Code change snippets
- - - - -

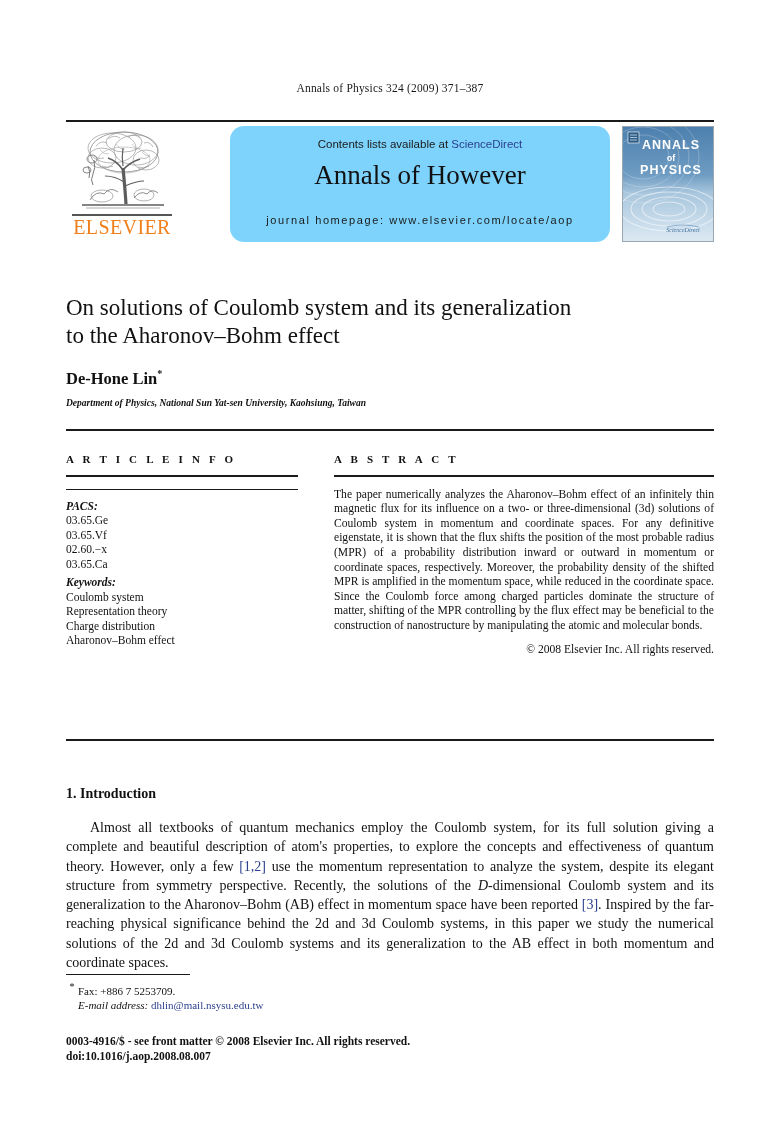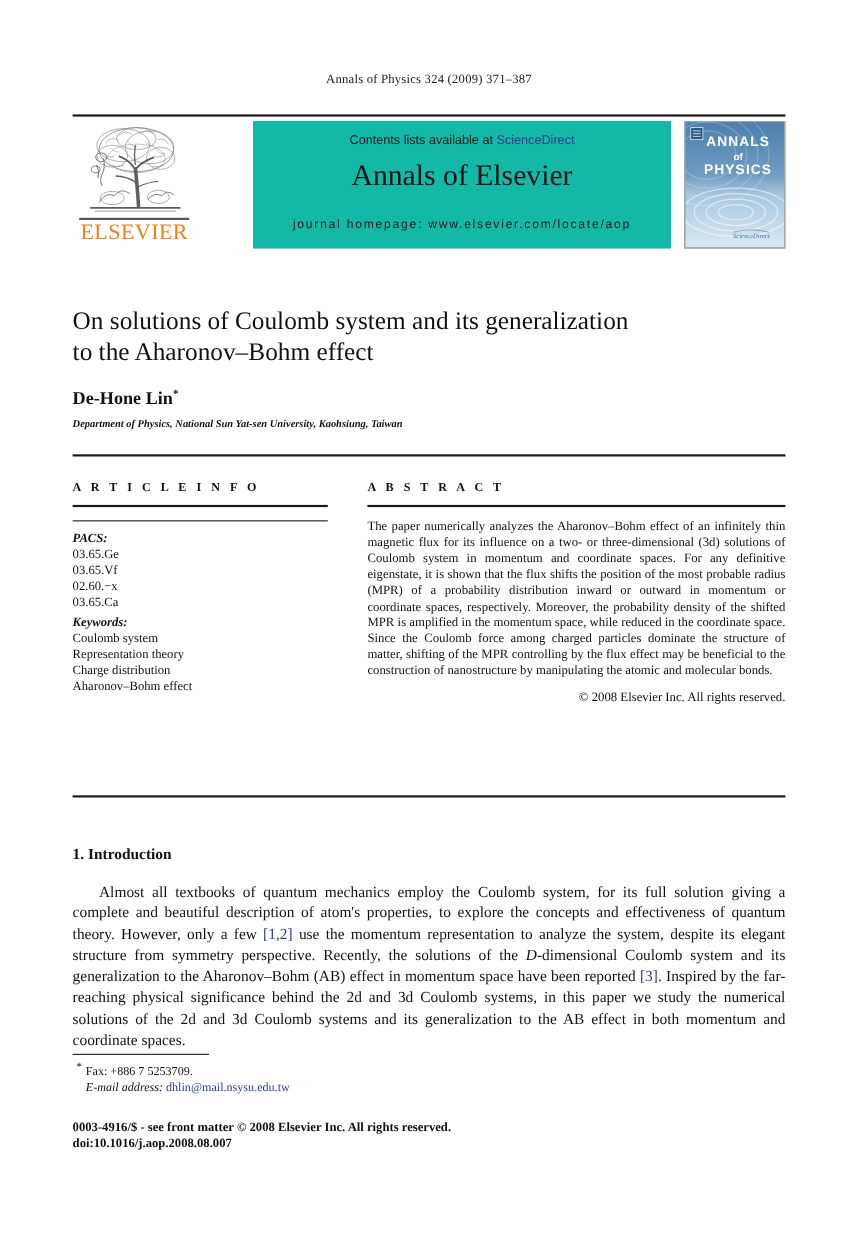--- a/index.html
+++ b/index.html
@@ -11,21 +11,21 @@
     width: 780px;
     height: 1134px;
     position: relative;
     font-family: "Liberation Serif", "DejaVu Serif", serif;
     color: #000000;
     overflow: hidden;
   }
 
   .page {
     position: absolute;
-    left: 0; top: 0;
+    left: 0; top: 16px;
     width: 780px;
     height: 944px;
   }
 
   
   .running-head {
     position: absolute;
     left: 0;
     top: 66px;
     width: 780px;
@@ -90,21 +90,22 @@
     background: #555;
   }
 
   
   .contents-panel {
     position: absolute;
     left: 164px;
     top: 2px;
     width: 380px;
     height: 116px;
-    background: #14b8a6;
+    background: #7dd3fc;
+    border-radius: 14px;
   }
   .contents-line {
     position: absolute;
     left: 0;
     top: 12px;
     width: 380px;
     text-align: center;
     font-family: "Liberation Sans", "DejaVu Sans", sans-serif;
     font-size: 11.5px;
     color: #1a1a1a;
@@ -380,21 +381,21 @@
           </svg>
         </div>
         <div class="elsevier-underline"></div>
         <div class="elsevier-wordmark">ELSEVIER</div>
       </div>
 
       <div class="contents-panel">
         <div class="contents-line">
           <span>Contents lists available at </span><a href="#">ScienceDirect</a>
         </div>
-        <div class="journal-title-big">Annals of Elsevier</div>
+        <div class="journal-title-big">Annals of However</div>
         <div class="homepage-line">journal homepage: www.elsevier.com/locate/aop</div>
       </div>
 
       <div class="cover-thumb">
         <svg width="90" height="114" viewBox="0 0 90 114" xmlns="http://www.w3.org/2000/svg">
           <defs>
             <linearGradient id="coverGrad" x1="0" y1="0" x2="0" y2="1">
               <stop offset="0%" stop-color="#4d80ae"></stop>
               <stop offset="42%" stop-color="#6e9cc2"></stop>
               <stop offset="58%" stop-color="#a8c6dd"></stop>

- - - - -

--- Assignment ---
Determine how many lines above contain the string "left". Give only that number.

--- Answer box ---
5